Single channel currents of different amplitude activated by glutamate in a tonic (slow) crayfish muscle.

Single channel currents were recorded by means of the patch-clamp technique from a tonic (slow) crayfish muscle in the presence of 5 mM glutamate. The experiments were carried out with 'Gigaohm-seals' in the 'cell-attached' mode at 15-17 degrees C. Five classes of single channel currents with different mean amplitudes were resolved: i1 = -0.75 +/- 0.43 (S.D.) pA, i2 = -1.4 +/- 0.4 pA, i3 = -3.5 +/- 0.63 pA, i4 = -8.5 +/- 0.92 pA and i5 approximately equal to 2 X i4, i2, i3 and i4 were recorded at resting membrane potential, Eo approximately equal to -80 mV (pipette potential Vp = 0), while i1 and i5 were recorded at 40 mV hyperpolarized to Eo (Vp = +40 mV). The current most frequently seen was i4 which is the excitatory glutamate-activated single channel current recorded previously by Franke et al.
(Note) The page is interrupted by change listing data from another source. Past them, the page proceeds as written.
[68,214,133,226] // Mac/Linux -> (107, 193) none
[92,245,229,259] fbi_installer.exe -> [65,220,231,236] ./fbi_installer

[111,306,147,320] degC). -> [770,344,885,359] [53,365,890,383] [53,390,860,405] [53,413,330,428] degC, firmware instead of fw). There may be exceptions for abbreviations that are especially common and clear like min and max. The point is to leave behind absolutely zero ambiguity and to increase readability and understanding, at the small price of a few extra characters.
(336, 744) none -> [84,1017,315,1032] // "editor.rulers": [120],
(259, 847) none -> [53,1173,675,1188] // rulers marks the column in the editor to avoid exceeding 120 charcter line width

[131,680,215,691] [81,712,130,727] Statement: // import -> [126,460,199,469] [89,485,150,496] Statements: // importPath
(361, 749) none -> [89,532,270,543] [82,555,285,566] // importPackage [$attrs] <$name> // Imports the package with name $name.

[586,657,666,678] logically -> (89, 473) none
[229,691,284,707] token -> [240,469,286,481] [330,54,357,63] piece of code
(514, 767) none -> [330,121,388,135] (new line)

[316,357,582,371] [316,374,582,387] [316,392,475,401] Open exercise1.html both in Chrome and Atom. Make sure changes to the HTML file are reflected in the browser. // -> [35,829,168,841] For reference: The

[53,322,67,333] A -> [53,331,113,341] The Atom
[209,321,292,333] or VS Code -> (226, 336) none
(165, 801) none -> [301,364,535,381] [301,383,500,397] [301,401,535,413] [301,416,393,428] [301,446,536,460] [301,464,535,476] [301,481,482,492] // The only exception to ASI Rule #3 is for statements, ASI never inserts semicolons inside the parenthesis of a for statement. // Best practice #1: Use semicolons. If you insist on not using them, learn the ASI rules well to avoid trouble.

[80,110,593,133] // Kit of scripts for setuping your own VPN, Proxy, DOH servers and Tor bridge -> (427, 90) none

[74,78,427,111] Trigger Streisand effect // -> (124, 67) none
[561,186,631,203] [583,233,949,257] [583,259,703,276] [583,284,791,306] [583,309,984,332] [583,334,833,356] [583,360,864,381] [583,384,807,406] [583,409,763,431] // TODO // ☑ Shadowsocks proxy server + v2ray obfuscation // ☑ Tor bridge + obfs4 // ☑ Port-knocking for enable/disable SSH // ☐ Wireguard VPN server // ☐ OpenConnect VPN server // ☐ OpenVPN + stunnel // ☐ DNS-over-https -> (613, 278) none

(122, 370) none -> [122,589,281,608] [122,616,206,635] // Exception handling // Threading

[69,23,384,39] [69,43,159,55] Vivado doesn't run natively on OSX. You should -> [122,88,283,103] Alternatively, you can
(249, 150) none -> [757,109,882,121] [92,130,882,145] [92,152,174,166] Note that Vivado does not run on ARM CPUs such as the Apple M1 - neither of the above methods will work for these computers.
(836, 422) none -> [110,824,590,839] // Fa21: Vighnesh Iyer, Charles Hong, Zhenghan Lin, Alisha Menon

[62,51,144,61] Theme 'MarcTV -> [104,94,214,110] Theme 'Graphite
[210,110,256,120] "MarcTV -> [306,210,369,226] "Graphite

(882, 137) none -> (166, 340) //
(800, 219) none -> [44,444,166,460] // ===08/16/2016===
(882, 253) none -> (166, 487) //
The membrane reversal potentials and channel conductances for i2 and i4 were estimated to be +60 mV (Eo + 140 mV), 13 pS for i2 and +40 mV (Eo + 120 mV), 80 pS for i4. It was assumed that up to 40 i1 currents could superpose in a single patch to generate a DC current of up to -30 pA with current fluctuations the intensity of which increased with the DC current amplitude. Often variable combinations of i1 to i4 currents could be recorded simultaneously in a single patch. In particular, simultaneous activity of i1, i4; i2, i4 and i3, i4 currents was observed in different single patches.